Overheard at the mall:
Girl #1: I think I’m going to stop dyeing my hair. The roots are coming in too light.
Girl #2: What’s your natural colour, anyway?
Girl #1: Like, ash blonde?
Girl #2: WHAT DID YOU SAY?
Girl #1: Ash blonde?
Girl #2: Oh my god. Ash blonde? Your natural colour is ASH BLONDE? Why in the world would you EVER colour ASH BLONDE?
Girl #1: I didn’t think it was that exciting.
Seen while driving: a billboard proclaiming “Look your Stampede best! With BOTOX.”
Conversation between the kids, after watching Empire Strikes Back:
Mark: Mom, I thought you said that Princess Leia and Han Solo were in love.
Mark: They totally do not seem like they are in love. They just bug each other all the time.
Jake: Mark! That means they are going to get married. Sometimes your wife is just a pain in the butt all the time!
Me: Jake! Why would you say that.
Jake: No, Mom, it’s true! That’s what being married IS.
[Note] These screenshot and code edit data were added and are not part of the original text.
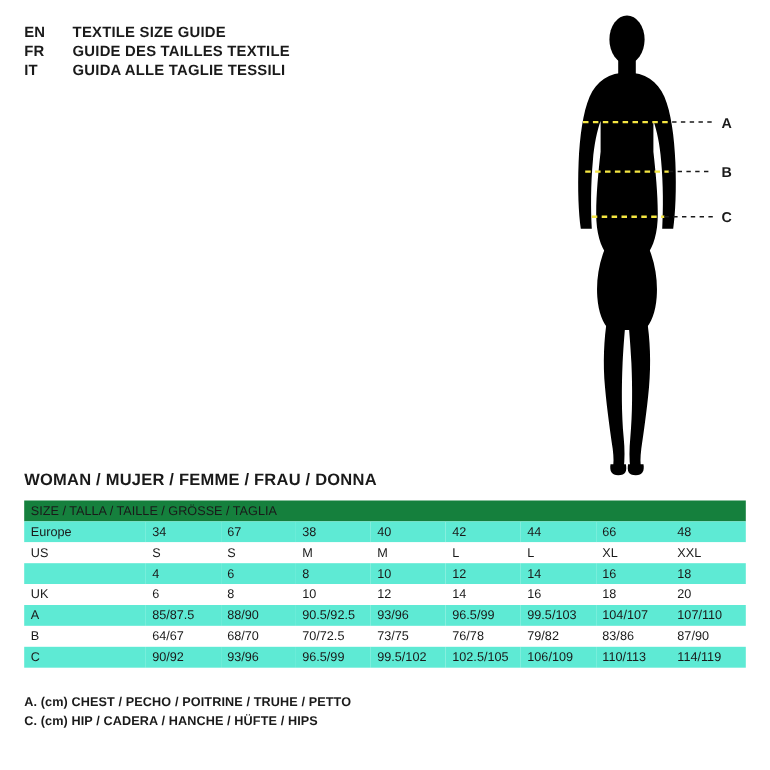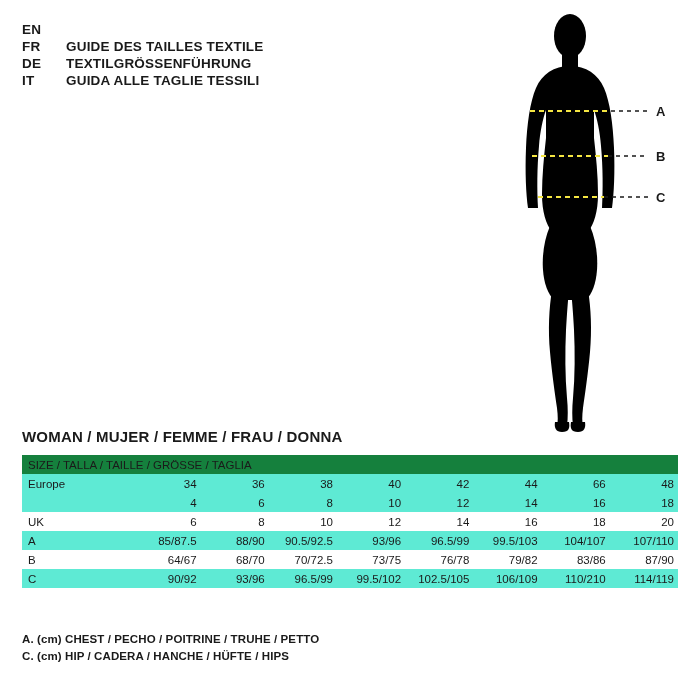--- a/index.html
+++ b/index.html
@@ -109,6 +109,7 @@
   <div class="titles">
     <div class="title-row">
       <span class="title-lang">EN</span>
+      <span class="title-text">TEXTILE SIZE GUIDE</span>
     </div>
     <div class="title-row">
       <span class="title-lang">FR</span>

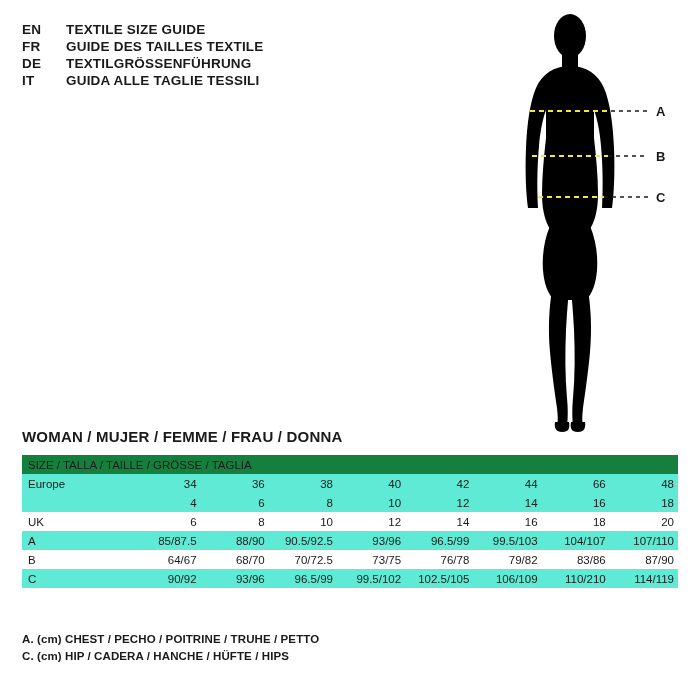--- a/index.html
+++ b/index.html
@@ -114,10 +114,6 @@
     <div class="title-row">
       <span class="title-lang">FR</span>
       <span class="title-text">GUIDE DES TAILLES TEXTILE</span>
-    </div>
-    <div class="title-row">
-      <span class="title-lang">DE</span>
-      <span class="title-text">TEXTILGRÖSSENFÜHRUNG</span>
     </div>
     <div class="title-row">
       <span class="title-lang">IT</span>

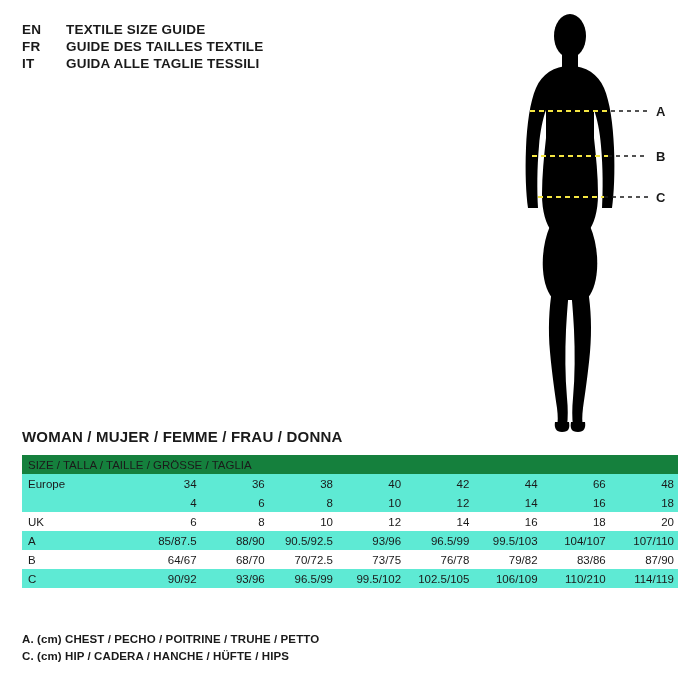--- a/index.html
+++ b/index.html
@@ -85,7 +85,7 @@
   tr.shade td { background: #5eead4; }
   tr.plain td { background: #ffffff; }
   td.col-label { width: 110px; }
-  td.val { width: 68px; text-align: right; }
+  td.val { width: 68px; }
 
   
   .footnotes {

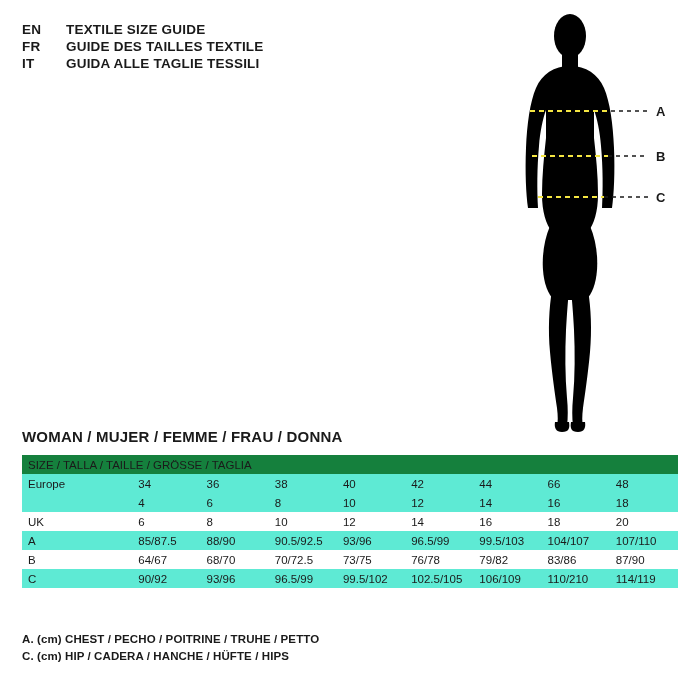--- a/index.html
+++ b/index.html
@@ -210,7 +210,7 @@
       <tr class="shade">
         <td class="col-label">Europe</td>
         <td class="val">34</td>
-        <td class="val">36</td>
+        <td class="val">67</td>
         <td class="val">38</td>
         <td class="val">40</td>
         <td class="val">42</td>

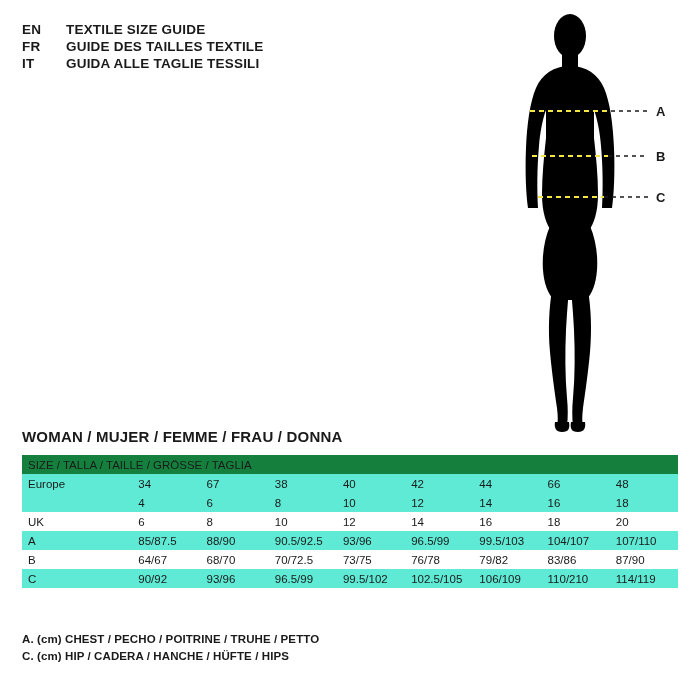--- a/index.html
+++ b/index.html
@@ -219,6 +219,17 @@
         <td class="val">48</td>
       </tr>
 
+      <tr class="plain">
+        <td class="col-label">US</td>
+        <td class="val">S</td>
+        <td class="val">S</td>
+        <td class="val">M</td>
+        <td class="val">M</td>
+        <td class="val">L</td>
+        <td class="val">L</td>
+        <td class="val">XL</td>
+        <td class="val">XXL</td>
+      </tr>
 
       <tr class="shade">
         <td class="col-label"></td>

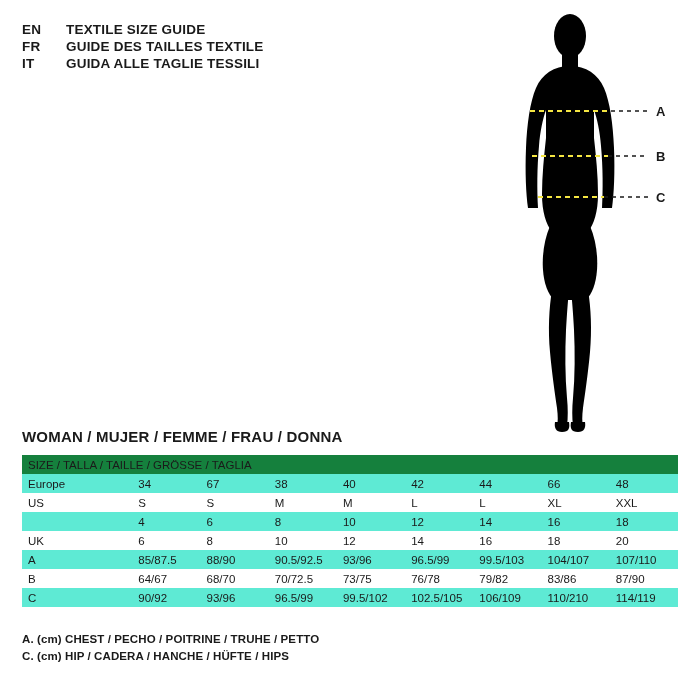--- a/index.html
+++ b/index.html
@@ -287,7 +287,7 @@
         <td class="val">99.5/102</td>
         <td class="val">102.5/105</td>
         <td class="val">106/109</td>
-        <td class="val">110/210</td>
+        <td class="val">110/113</td>
         <td class="val">114/119</td>
       </tr>
     </tbody>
Me: I’m not a pain in the butt to your dad.
Jake: I didn’t mean you, Mom. Sometimes it’s Dad who is the pain in the butt.
Conversation at my dinner table:
Husband: You look really nice today.
Husband: No, I mean it. You look great. That shirt is great. You should wear it more often.
Husband: It’s so nice to see you in something colourful.